#### [REQUIRED WORK]
Drop every image, then reproduce the data exactly as given.

#### [RECORDS FOR THIS TASK]
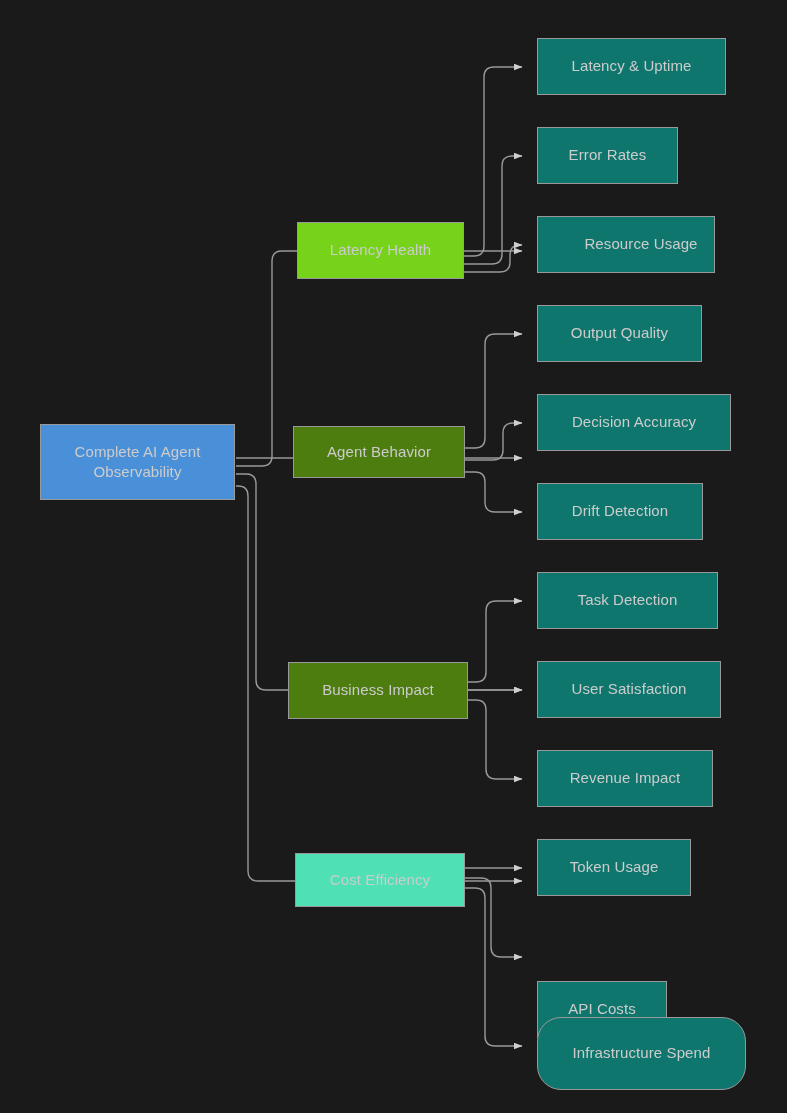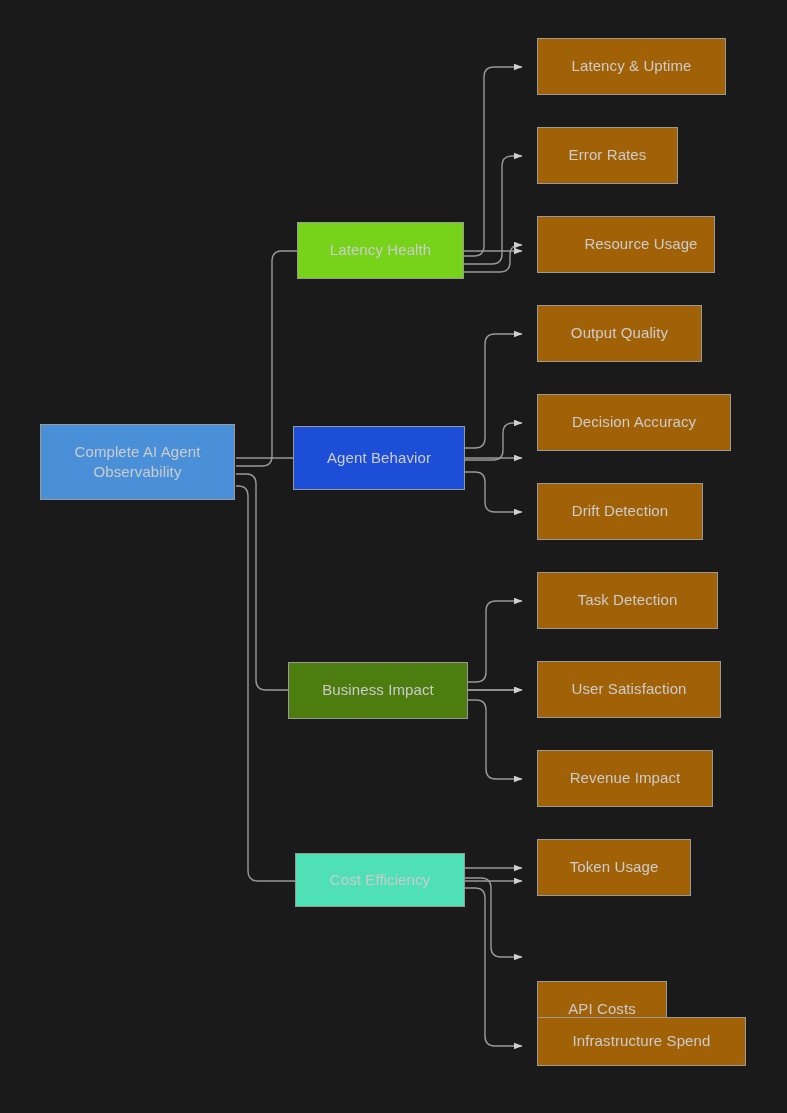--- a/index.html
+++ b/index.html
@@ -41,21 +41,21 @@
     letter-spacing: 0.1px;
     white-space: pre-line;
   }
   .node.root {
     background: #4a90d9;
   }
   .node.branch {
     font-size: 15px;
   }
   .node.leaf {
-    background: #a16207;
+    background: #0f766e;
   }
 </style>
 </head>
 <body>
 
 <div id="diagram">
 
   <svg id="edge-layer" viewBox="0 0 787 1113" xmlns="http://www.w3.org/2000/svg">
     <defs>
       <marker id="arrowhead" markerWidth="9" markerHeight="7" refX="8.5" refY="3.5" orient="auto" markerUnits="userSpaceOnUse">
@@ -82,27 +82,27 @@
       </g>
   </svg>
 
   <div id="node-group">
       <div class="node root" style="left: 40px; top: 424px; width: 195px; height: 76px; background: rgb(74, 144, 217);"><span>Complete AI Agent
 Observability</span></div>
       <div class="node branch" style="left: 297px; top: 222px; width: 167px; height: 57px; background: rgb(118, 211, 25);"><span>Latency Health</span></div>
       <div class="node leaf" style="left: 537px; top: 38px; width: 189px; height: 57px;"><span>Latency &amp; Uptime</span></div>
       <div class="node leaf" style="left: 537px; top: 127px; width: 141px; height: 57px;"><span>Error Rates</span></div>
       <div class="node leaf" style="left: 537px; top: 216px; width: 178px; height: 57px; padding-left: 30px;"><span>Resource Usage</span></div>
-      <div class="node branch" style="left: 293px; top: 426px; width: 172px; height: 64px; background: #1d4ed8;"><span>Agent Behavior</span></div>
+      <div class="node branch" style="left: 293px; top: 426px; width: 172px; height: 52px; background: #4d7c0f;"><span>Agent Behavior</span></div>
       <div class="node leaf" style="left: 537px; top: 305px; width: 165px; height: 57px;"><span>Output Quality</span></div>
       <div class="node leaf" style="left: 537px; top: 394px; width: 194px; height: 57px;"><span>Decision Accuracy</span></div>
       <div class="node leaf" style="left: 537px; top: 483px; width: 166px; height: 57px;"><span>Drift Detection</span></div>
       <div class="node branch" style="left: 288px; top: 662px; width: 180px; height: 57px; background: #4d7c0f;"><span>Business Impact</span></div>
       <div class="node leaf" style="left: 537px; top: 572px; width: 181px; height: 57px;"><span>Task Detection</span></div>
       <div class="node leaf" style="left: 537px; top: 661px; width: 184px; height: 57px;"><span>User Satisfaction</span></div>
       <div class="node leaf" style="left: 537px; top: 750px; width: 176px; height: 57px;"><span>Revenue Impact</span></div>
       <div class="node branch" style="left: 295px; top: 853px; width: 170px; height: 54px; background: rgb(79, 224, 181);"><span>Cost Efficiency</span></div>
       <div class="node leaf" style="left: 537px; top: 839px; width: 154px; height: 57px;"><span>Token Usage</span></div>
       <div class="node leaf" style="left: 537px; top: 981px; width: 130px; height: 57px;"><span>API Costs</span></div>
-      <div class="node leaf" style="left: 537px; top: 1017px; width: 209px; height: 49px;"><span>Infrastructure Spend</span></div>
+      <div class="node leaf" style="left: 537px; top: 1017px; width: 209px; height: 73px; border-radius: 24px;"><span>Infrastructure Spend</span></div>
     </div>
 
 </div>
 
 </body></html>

#### [EXERCISE SOLUTION]
--- a/index.html
+++ b/index.html
@@ -41,21 +41,21 @@
     letter-spacing: 0.1px;
     white-space: pre-line;
   }
   .node.root {
     background: #4a90d9;
   }
   .node.branch {
     font-size: 15px;
   }
   .node.leaf {
-    background: #a16207;
+    background: #0f766e;
   }
 </style>
 </head>
 <body>
 
 <div id="diagram">
 
   <svg id="edge-layer" viewBox="0 0 787 1113" xmlns="http://www.w3.org/2000/svg">
     <defs>
       <marker id="arrowhead" markerWidth="9" markerHeight="7" refX="8.5" refY="3.5" orient="auto" markerUnits="userSpaceOnUse">
@@ -82,27 +82,27 @@
       </g>
   </svg>
 
   <div id="node-group">
       <div class="node root" style="left: 40px; top: 424px; width: 195px; height: 76px; background: rgb(74, 144, 217);"><span>Complete AI Agent
 Observability</span></div>
       <div class="node branch" style="left: 297px; top: 222px; width: 167px; height: 57px; background: rgb(118, 211, 25);"><span>Latency Health</span></div>
       <div class="node leaf" style="left: 537px; top: 38px; width: 189px; height: 57px;"><span>Latency &amp; Uptime</span></div>
       <div class="node leaf" style="left: 537px; top: 127px; width: 141px; height: 57px;"><span>Error Rates</span></div>
       <div class="node leaf" style="left: 537px; top: 216px; width: 178px; height: 57px; padding-left: 30px;"><span>Resource Usage</span></div>
-      <div class="node branch" style="left: 293px; top: 426px; width: 172px; height: 64px; background: #1d4ed8;"><span>Agent Behavior</span></div>
+      <div class="node branch" style="left: 293px; top: 426px; width: 172px; height: 52px; background: #4d7c0f;"><span>Agent Behavior</span></div>
       <div class="node leaf" style="left: 537px; top: 305px; width: 165px; height: 57px;"><span>Output Quality</span></div>
       <div class="node leaf" style="left: 537px; top: 394px; width: 194px; height: 57px;"><span>Decision Accuracy</span></div>
       <div class="node leaf" style="left: 537px; top: 483px; width: 166px; height: 57px;"><span>Drift Detection</span></div>
       <div class="node branch" style="left: 288px; top: 662px; width: 180px; height: 57px; background: #4d7c0f;"><span>Business Impact</span></div>
       <div class="node leaf" style="left: 537px; top: 572px; width: 181px; height: 57px;"><span>Task Detection</span></div>
       <div class="node leaf" style="left: 537px; top: 661px; width: 184px; height: 57px;"><span>User Satisfaction</span></div>
       <div class="node leaf" style="left: 537px; top: 750px; width: 176px; height: 57px;"><span>Revenue Impact</span></div>
       <div class="node branch" style="left: 295px; top: 853px; width: 170px; height: 54px; background: rgb(79, 224, 181);"><span>Cost Efficiency</span></div>
       <div class="node leaf" style="left: 537px; top: 839px; width: 154px; height: 57px;"><span>Token Usage</span></div>
       <div class="node leaf" style="left: 537px; top: 981px; width: 130px; height: 57px;"><span>API Costs</span></div>
-      <div class="node leaf" style="left: 537px; top: 1017px; width: 209px; height: 49px;"><span>Infrastructure Spend</span></div>
+      <div class="node leaf" style="left: 537px; top: 1017px; width: 209px; height: 73px; border-radius: 24px;"><span>Infrastructure Spend</span></div>
     </div>
 
 </div>
 
 </body></html>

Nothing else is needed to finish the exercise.